Use sst_dump to debug data corruption, analyze storage efficiency, evaluate compression algorithms, and understand LSM tree structure.
Building sst_dump
Build the tool:
Basic Usage
The general syntax:
sst_dump [options] --file=<sst_file_path>
Or simply provide the path as the first argument:
sst_dump <sst_file_path> [options]
Commands
The --command flag specifies the operation mode:
Check (Default)
Verify SST file integrity by iterating through all entries:
sst_dump --file=/path/to/000123.sst --command=check
Validation performed
- Iterates over all key-value pairs
- Compares entry count with metadata
- Reports corruption if mismatch detected
Silent on success
Only prints output if errors are encountered
Scan
Iterate through entries and print them to screen:
sst_dump --file=/path/to/000123.sst --command=scan
With hex output:
sst_dump --file=/path/to/000123.sst \
--command=scan \
--output_hex
Limit number of entries:
sst_dump --file=/path/to/000123.sst \
--command=scan \
--read_num=100
Raw
Dump complete table contents to a file:
sst_dump --file=/path/to/000123.sst --command=raw
This creates 000123.sst_dump.txt with:
- All key-value pairs
- Block structure details
- Footer information
- Index block contents
Verify
Verify checksums for all blocks without printing data:
sst_dump --file=/path/to/000123.sst --command=verify
Use verify to detect corruption without the overhead of decoding keys and values.
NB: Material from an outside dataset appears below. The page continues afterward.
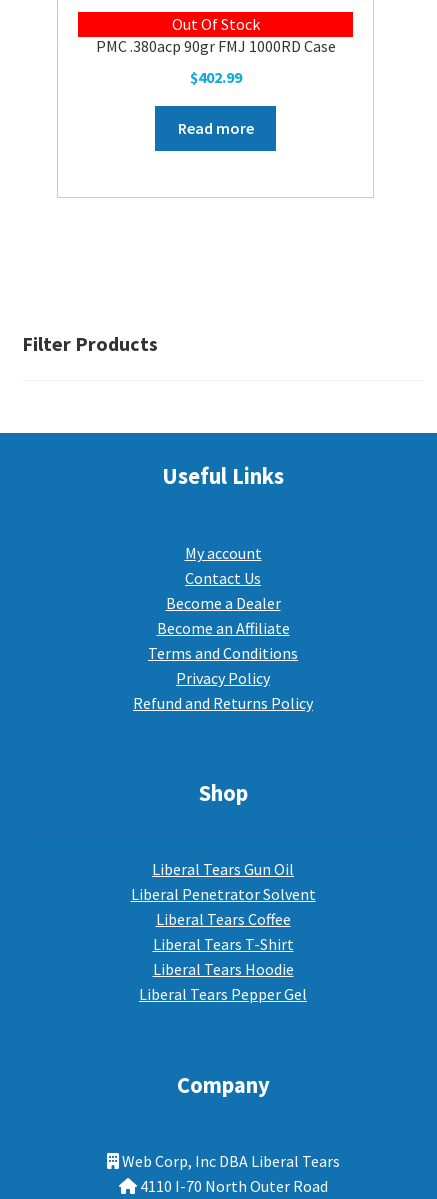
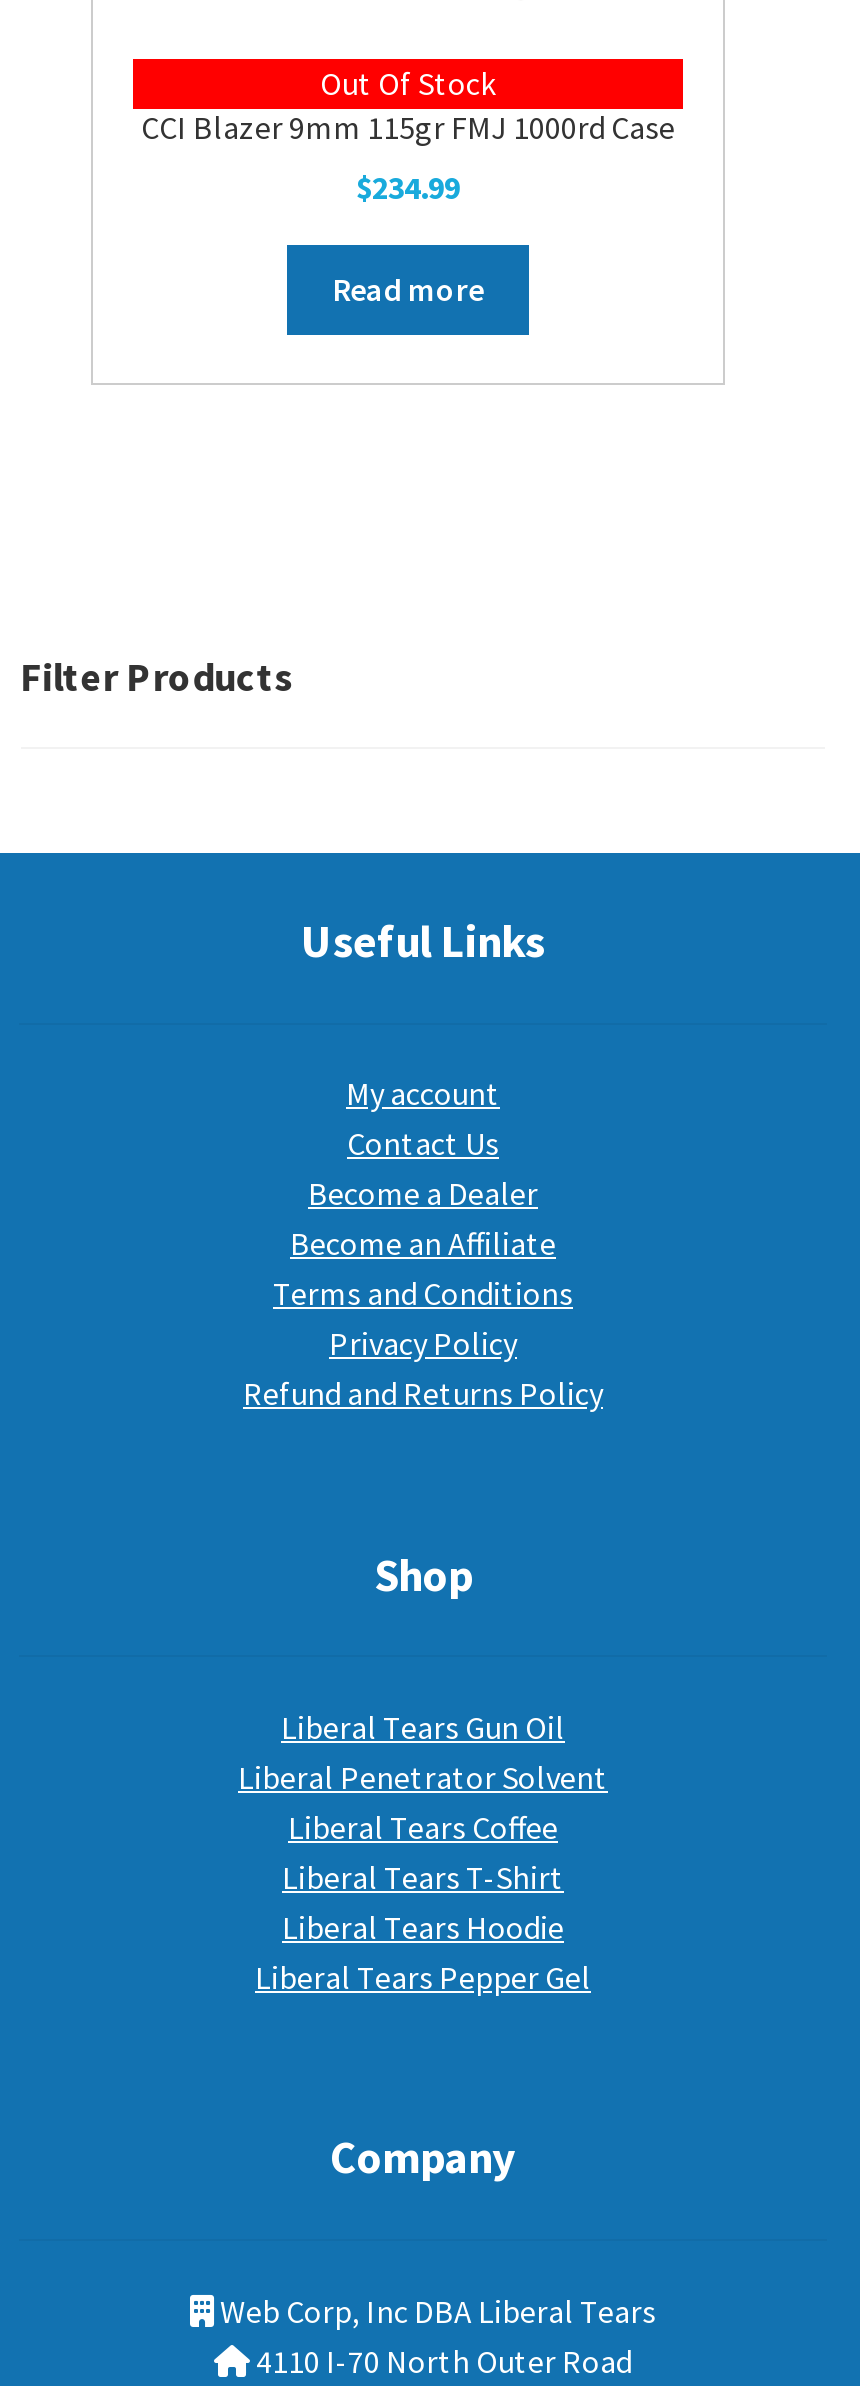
- PMC .380acp 90gr FMJ 1000RD Case
+ CCI Blazer 9mm 115gr FMJ 1000rd Case

- $402.99
+ $234.99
It’s faster than check for large files.
Recompress
Analyze file size with different compression algorithms:
sst_dump --file=/path/to/000123.sst \
--command=recompress \
--compression_types=kSnappyCompression,kZSTD,kLZ4Compression
Output shows estimated file size with each compression type:
Original Size: 45.2 MB
kSnappyCompression: 38.7 MB (85.6%)
kZSTD: 32.1 MB (71.0%)
kLZ4Compression: 39.2 MB (86.7%)
Identify
Check if file is a valid SST file:
sst_dump --file=/path/to/000123.sst --command=identify
For a directory, lists all valid SST files:
sst_dump --file=/path/to/db_dir --command=identify
Filtering and Range Options
Key Range Scanning
From key
Start scanning from a specific key:sst_dump --file=/path/to/000123.sst \
--command=scan \
--from=user_key_100
To key
Stop scanning at a specific key:sst_dump --file=/path/to/000123.sst \
--command=scan \
--from=user_key_100 \
--to=user_key_200
Prefix scan
Scan all keys with a specific prefix:sst_dump --file=/path/to/000123.sst \
--command=scan \
--prefix=user_prefix
Cannot be used with --from option
When working with binary keys:
sst_dump --file=/path/to/000123.sst \
--command=scan \
--input_key_hex \
--from=0x757365725f6b65795f313030 \
--output_hex
Display Options
Show Properties
Display table properties after iteration:
sst_dump --file=/path/to/000123.sst \
--command=scan \
--show_properties
Outputs:
- Data size
- Index size
- Filter size
- Number of entries
- Number of data blocks
- Compression type
- User-collected properties
Show Sequence Numbers
Display sequence numbers and value types (for raw dumps):
sst_dump --file=/path/to/000123.sst \
--command=raw \
--show_sequence_number_type
Decode Blob Index
For SST files containing blob references:
sst_dump --file=/path/to/000123.sst \
--command=scan \
--decode_blob_index
This decodes blob index entries and displays them in human-readable format.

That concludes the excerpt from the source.